Figura 11 – Ilustração comparativa entre: (a) torneamento; (b) corte ortogonal correspondente [21].

Como se verifica pela Figura 11, a comparação entre os dois é simples, apesar das diferenças entre nas condições de corte para ambos os casos. A espessura da apara antes do corte, que no modelo de corte ortogonal é definida por t0 corresponde ao avanço f no torneamento, por

exemplo. Estes paralelismos estão referidos na Tabela 4 [21]:

Tabela 4 - Conversão de conceitos de torneamento e corte ortogonal [21].

Operação de Torneamento Modelo de Corte Ortogonal Avanço (f) Espessura da apara antes do corte (t0)

Profundidade de corte (Ap) Largura de corte (w)

Velocidade de corte (v) Velocidade de corte (v) Força de corte (Fc) Força de corte (Fc) Força de avanço (Ff) Força de avanço (Ff)

3.2.4 Corte Tridimensional

Um dos postulados da teoria do corte ortogonal prevê que o fluxo de apara tenha uma direção normal à aresta de corte.
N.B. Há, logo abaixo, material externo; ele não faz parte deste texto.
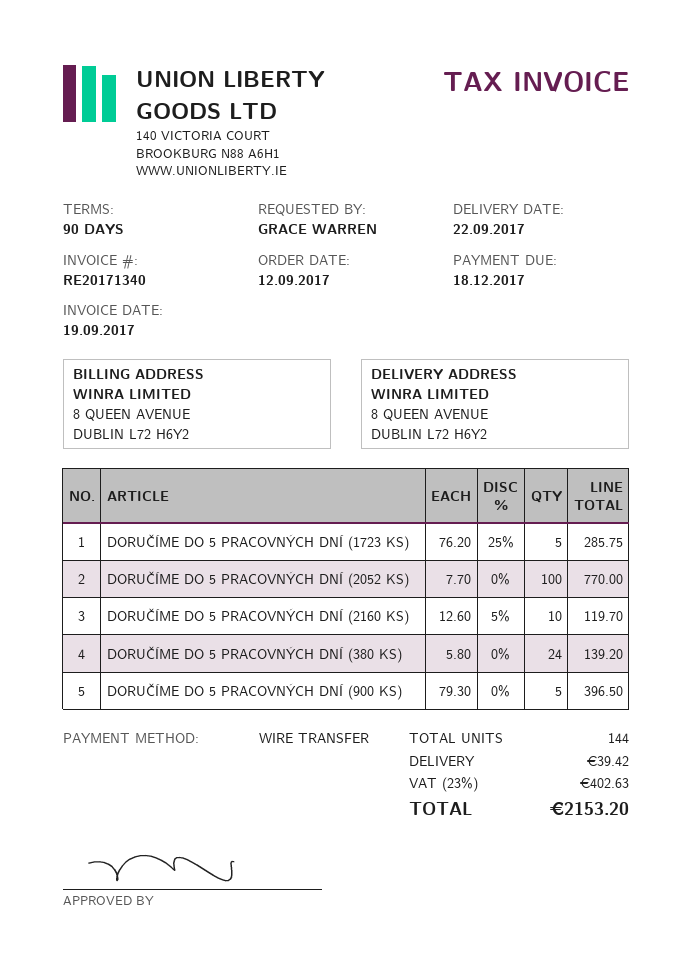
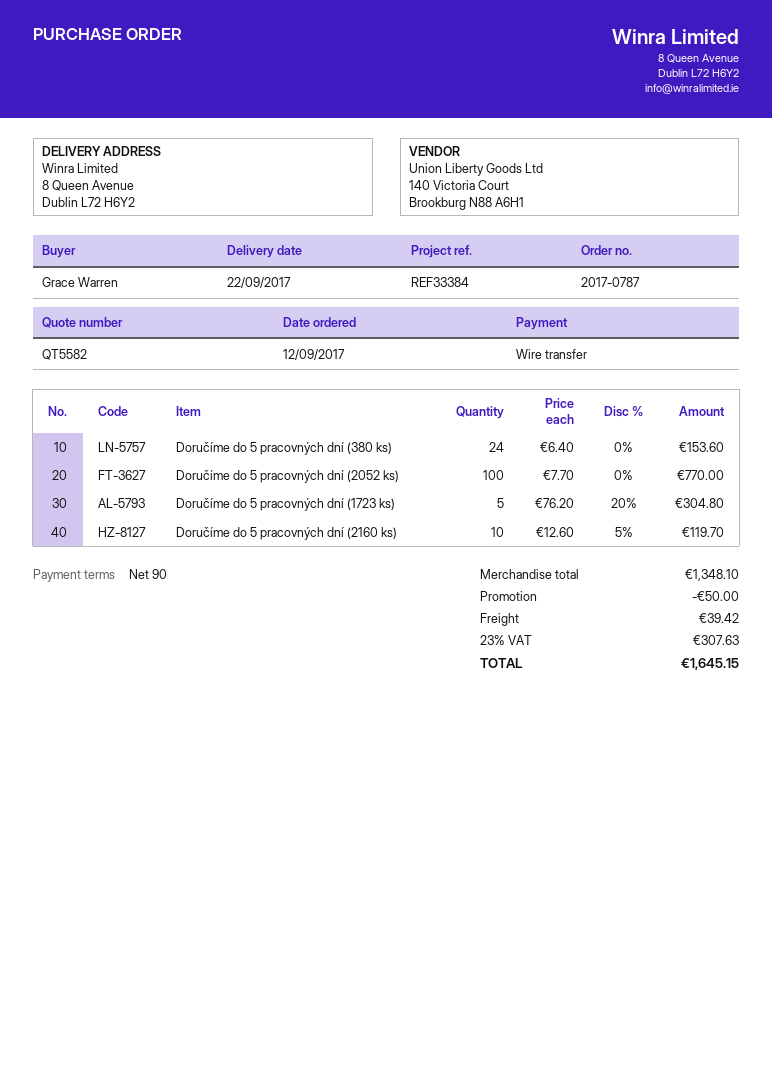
DORUČÍME DO 5 PRACOVNÝCH DNÍ (1723 KS): 5 x 76.20 - 25% = 285.75 -> 5 x 76.20 - 20% = 304.80
DORUČÍME DO 5 PRACOVNÝCH DNÍ (380 KS): 24 x 5.80 = 139.20 -> 24 x 6.40 = 153.60
DORUČÍME DO 5 PRACOVNÝCH DNÍ (900 KS): 5 x 79.30 = 396.50 -> none
discount: none -> 50.00
tax: 23% = 402.63 -> 23% = 307.63
total: 2153.20 -> 1645.15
No entanto, isto não se verifica na maioria das operações de corte, que têm de ser consideradas tridimensionais, uma vez que, o ângulo de posição da aresta e o ângulo de inclinação obrigam a apara a desviar-se relativamente à direção perpendicular à aresta de corte. Esta diferença encontra-se representada na Figura 12.

Figura 12 - Comparação entre: (a) corte ortogonal; (b) corte tridimensional [23].

Tal como ilustra a Figura 12 (b), na condição de corte tridimensional, a apara sofre um ligeiro desvio e, em vez de deslizar perpendicularmente à aresta de corte OA, desliza segundo a direção OB. Assim, aparece também um novo ângulo, o ângulo de ataque efetivo (γe), que é o ângulo

entre a direção de saída da apara e a normal à velocidade de corte (vc) [23].